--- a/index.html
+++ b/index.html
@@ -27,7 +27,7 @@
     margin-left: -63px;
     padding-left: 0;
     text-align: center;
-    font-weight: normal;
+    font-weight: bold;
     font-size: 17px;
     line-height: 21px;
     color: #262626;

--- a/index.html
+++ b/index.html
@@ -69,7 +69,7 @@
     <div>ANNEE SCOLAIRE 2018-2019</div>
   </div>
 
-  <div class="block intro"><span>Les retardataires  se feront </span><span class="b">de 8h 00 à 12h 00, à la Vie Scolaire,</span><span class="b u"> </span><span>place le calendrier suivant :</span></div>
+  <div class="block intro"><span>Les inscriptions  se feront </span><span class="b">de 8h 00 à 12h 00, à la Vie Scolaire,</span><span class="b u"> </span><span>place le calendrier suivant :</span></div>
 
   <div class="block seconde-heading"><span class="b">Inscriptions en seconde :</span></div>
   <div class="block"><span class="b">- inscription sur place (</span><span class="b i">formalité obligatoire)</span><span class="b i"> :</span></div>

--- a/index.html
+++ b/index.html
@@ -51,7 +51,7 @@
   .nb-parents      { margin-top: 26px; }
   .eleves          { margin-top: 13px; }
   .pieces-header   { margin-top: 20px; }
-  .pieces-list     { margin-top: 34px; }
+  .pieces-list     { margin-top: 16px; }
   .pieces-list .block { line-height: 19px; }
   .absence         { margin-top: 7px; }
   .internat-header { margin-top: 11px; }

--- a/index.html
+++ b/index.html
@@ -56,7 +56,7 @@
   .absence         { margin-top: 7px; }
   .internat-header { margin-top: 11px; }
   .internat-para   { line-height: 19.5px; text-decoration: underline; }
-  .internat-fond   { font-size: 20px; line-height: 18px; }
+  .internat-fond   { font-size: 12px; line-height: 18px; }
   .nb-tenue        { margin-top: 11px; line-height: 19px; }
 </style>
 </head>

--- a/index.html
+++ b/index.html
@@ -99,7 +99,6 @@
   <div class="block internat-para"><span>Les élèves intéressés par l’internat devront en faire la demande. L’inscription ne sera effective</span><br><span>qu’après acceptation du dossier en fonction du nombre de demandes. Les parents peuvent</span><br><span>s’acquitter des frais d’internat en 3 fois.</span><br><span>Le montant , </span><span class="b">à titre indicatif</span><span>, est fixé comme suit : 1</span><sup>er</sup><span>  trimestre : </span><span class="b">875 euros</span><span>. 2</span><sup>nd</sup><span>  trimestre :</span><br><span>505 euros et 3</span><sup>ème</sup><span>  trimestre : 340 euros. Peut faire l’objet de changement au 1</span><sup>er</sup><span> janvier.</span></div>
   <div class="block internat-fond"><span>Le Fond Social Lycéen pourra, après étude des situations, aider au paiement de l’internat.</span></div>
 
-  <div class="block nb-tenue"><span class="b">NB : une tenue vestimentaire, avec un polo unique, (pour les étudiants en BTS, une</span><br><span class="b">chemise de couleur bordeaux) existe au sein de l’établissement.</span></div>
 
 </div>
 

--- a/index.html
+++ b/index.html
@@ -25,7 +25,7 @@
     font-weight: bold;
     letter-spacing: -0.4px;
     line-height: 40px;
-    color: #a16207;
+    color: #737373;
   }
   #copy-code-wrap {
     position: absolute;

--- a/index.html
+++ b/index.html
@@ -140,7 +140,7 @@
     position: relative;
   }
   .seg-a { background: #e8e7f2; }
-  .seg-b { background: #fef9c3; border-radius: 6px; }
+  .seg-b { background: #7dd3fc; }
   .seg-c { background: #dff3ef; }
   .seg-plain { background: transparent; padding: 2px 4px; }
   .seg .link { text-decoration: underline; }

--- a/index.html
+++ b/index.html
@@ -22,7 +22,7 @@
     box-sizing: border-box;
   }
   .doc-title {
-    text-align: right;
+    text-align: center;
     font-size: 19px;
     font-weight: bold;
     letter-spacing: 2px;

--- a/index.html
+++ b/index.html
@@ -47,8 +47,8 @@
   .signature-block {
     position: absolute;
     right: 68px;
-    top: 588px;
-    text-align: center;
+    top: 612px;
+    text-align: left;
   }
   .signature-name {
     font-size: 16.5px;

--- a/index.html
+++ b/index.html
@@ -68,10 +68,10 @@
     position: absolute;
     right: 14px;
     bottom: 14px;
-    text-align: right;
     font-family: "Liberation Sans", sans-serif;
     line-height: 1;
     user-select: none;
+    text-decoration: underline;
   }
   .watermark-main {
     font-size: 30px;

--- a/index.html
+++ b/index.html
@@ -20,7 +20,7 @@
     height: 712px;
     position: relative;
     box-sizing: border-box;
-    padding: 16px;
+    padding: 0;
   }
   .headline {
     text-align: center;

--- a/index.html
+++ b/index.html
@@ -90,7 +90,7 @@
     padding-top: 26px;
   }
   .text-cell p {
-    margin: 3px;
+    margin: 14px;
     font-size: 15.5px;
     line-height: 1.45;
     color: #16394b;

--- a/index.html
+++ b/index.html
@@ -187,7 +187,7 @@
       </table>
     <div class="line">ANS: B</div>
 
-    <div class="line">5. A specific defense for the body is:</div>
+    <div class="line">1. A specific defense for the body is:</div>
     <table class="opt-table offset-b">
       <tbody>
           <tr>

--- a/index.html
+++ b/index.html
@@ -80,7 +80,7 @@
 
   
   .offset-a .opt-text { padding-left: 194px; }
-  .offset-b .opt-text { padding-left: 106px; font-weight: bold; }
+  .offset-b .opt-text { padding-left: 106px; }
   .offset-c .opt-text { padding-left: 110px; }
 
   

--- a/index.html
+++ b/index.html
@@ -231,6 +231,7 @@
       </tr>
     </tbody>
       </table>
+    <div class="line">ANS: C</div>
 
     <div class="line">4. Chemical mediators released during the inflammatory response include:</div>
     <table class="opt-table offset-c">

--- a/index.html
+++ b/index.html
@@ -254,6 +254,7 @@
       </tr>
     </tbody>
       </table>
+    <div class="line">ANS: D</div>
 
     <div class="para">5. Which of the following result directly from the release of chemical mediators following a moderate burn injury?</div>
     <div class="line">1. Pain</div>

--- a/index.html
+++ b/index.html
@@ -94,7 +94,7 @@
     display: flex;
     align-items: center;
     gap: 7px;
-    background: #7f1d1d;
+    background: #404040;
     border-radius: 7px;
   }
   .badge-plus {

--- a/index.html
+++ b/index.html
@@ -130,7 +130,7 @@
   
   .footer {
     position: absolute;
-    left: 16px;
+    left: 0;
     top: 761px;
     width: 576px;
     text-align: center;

....

Set down, exactly as written, each line of the data from its opening line through the one containing "-99,7 +99,6 @@". Output nothing more.

Answer space >>
--- a/index.html
+++ b/index.html
@@ -27,7 +27,7 @@
     margin-left: -63px;
     padding-left: 0;
     text-align: center;
-    font-weight: normal;
+    font-weight: bold;
     font-size: 17px;
     line-height: 21px;
     color: #262626;

--- a/index.html
+++ b/index.html
@@ -69,7 +69,7 @@
     <div>ANNEE SCOLAIRE 2018-2019</div>
   </div>
 
-  <div class="block intro"><span>Les retardataires  se feront </span><span class="b">de 8h 00 à 12h 00, à la Vie Scolaire,</span><span class="b u"> </span><span>place le calendrier suivant :</span></div>
+  <div class="block intro"><span>Les inscriptions  se feront </span><span class="b">de 8h 00 à 12h 00, à la Vie Scolaire,</span><span class="b u"> </span><span>place le calendrier suivant :</span></div>
 
   <div class="block seconde-heading"><span class="b">Inscriptions en seconde :</span></div>
   <div class="block"><span class="b">- inscription sur place (</span><span class="b i">formalité obligatoire)</span><span class="b i"> :</span></div>

--- a/index.html
+++ b/index.html
@@ -51,7 +51,7 @@
   .nb-parents      { margin-top: 26px; }
   .eleves          { margin-top: 13px; }
   .pieces-header   { margin-top: 20px; }
-  .pieces-list     { margin-top: 34px; }
+  .pieces-list     { margin-top: 16px; }
   .pieces-list .block { line-height: 19px; }
   .absence         { margin-top: 7px; }
   .internat-header { margin-top: 11px; }

--- a/index.html
+++ b/index.html
@@ -56,7 +56,7 @@
   .absence         { margin-top: 7px; }
   .internat-header { margin-top: 11px; }
   .internat-para   { line-height: 19.5px; text-decoration: underline; }
-  .internat-fond   { font-size: 20px; line-height: 18px; }
+  .internat-fond   { font-size: 12px; line-height: 18px; }
   .nb-tenue        { margin-top: 11px; line-height: 19px; }
 </style>
 </head>

--- a/index.html
+++ b/index.html
@@ -99,7 +99,6 @@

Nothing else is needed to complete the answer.